# New Trick For An Old Vise , It's A Ringer !



## RIMSPOKE (Feb 21, 2016)

HERE IS ONE OF MY LITTLE TRICKS FROM ABOUT 10 YEARS AGO . 
IT IS A WAY TO MAKE A RING ROLLER OUT OF A KURT VISE . 

IT IS SIMPLY A SET OF ALUMINUM VISE JAWS WITH STEEL POSTS PRESSED IN . 
TWO POSTS ON THE BACK JAW AND A TALLER ONE ON THE FRONT . 

ALUMINUM ROLLERS SPIN FREELY ON THE POSTS WITH THE FRONT ONE DRIVEN 
BY A HAND WHEEL . 

AS YOU CLOSE THE VISE , THE ROLLERS GET CLOSER TOGETHER . 
A STRAIGHT PIECE IS ROLLED BACK & FORTH BETWEEN THEM GETTING BENT 
INTO A SMALLER & SMALLER RADIUS . 

IT WORKS GREAT FOR ROUND STOCK BUT THE ROLLERS CAN BE FLIPPED OVER 
FOR FLAT PIECES .  

IT DOES LEAVE A FLAT ON EACH END THAT I NORMALLY CUT OFF BEFORE THE 
LAST PASS . 

THIS IS AN EASY TOOL TO MAKE , IT WORKS WELL AND IT DOES NOT TAKE UP MUCH 
SPACE WHEN IT IT's NOT MOUNTED ON THE VISE .


----------



## wawoodman (Feb 21, 2016)

Very neat!

Details?


----------



## kd4gij (Feb 21, 2016)

That is a neat idea. Good job.


----------



## RIMSPOKE (Feb 21, 2016)

Very neat!  Details? 

WHAT KIND OF DETAILS WOULD YOU LIKE ? 

THE PINS ARE .500" DIAMETER . 
THE ROLLERS ARE 1.50" HIGH BY 2.00" DIAMETER . 

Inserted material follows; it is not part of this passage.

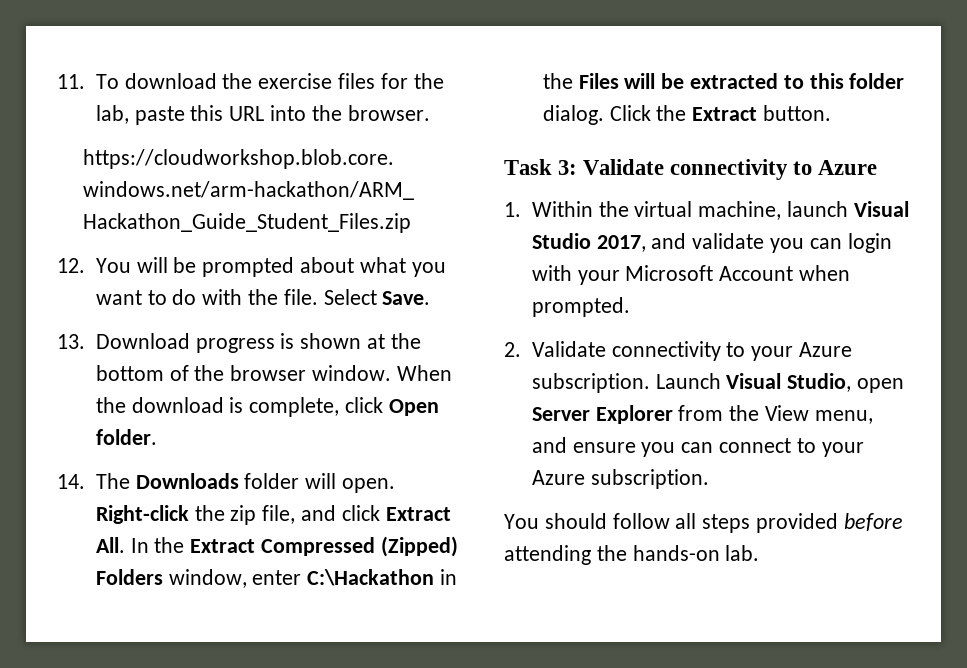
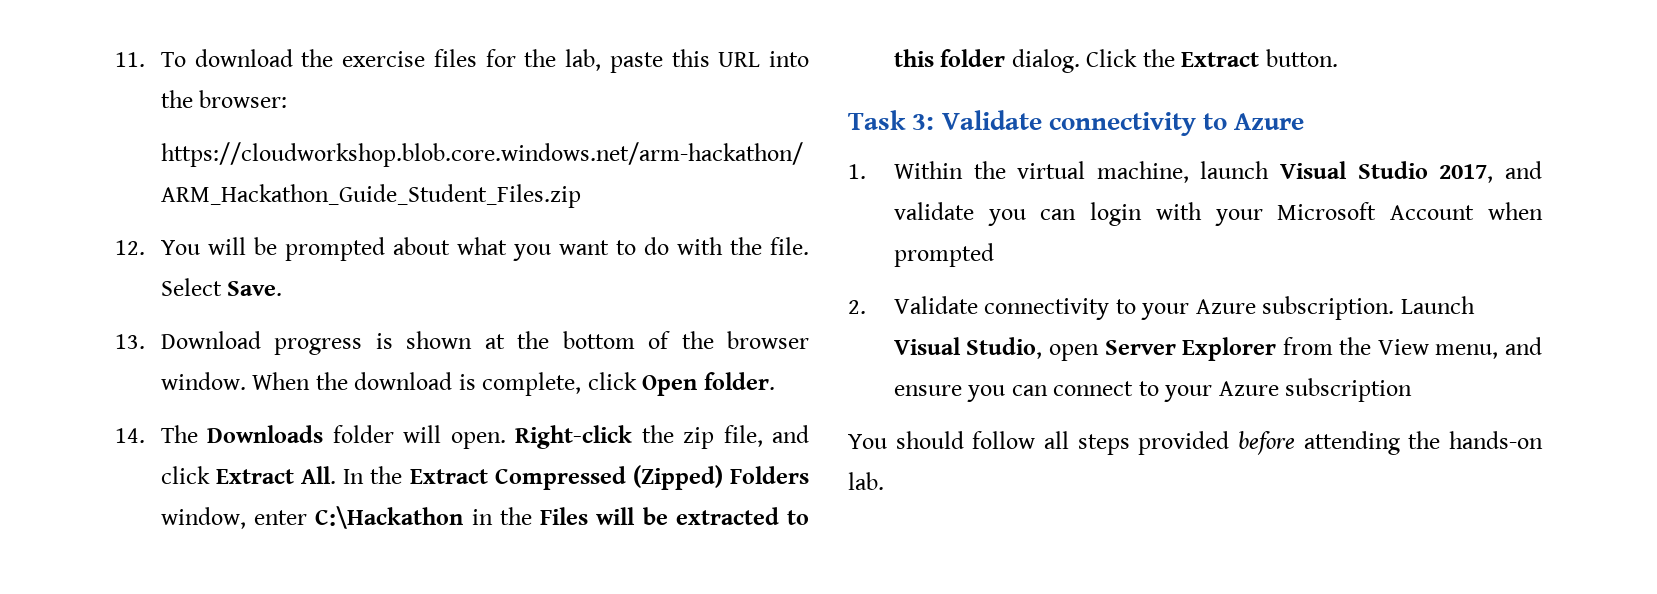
[347,105,430,121] browser. -> [199,90,288,108] browser:
[531,297,630,317] prompted. -> [893,243,994,267] prompted
[590,469,709,489] subscription. -> [1285,378,1413,402] subscription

THE HAND WHEEL IS JUST ONE THAT I FOUND . 
I DON'T KNOW WHAT IT WAS ORIGINALLY USED ON . 
IT DRIVES THE MAIN ROLLER BY A SINGLE PIN .


----------



## Franko (Feb 21, 2016)

That's pretty slick, rimspoke.


----------



## David VanNorman (Feb 21, 2016)

I never would of thunk. Good way to do it . You just have to think out the box.


----------



## Cheeseking (Feb 21, 2016)

Very cool implementation of a ring roller.


----------



## itsme_Bernie (Feb 21, 2016)

Wow!  Simple and effective!  And easily adjusted wow

Bernie


----------



## wawoodman (Feb 22, 2016)

Thanks. Added to the list...


----------



## pineyfolks (Feb 22, 2016)

I've done the same thing with my drill press vise but I just use the pins to hold larger round stock when drilling. The vise jaws act as parallels. Never thought of a ring roller. Good job.


----------



## thomas s (Feb 22, 2016)

Nice I like it.


----------



## Uglydog (Feb 22, 2016)

Very nice!
I keep backing out of roller auctions due to price and size.
This is a great solution!

You mention your wheels are aluminum.
Are the steel pins on yours hardened or cold rolled?


Daryl
MN


----------



## Firestopper (Feb 22, 2016)

Very clever! Like the idea a lot.


----------



## RIMSPOKE (Feb 22, 2016)

You mention your wheels are aluminum.
Are the steel pins on yours hardened or cold rolled?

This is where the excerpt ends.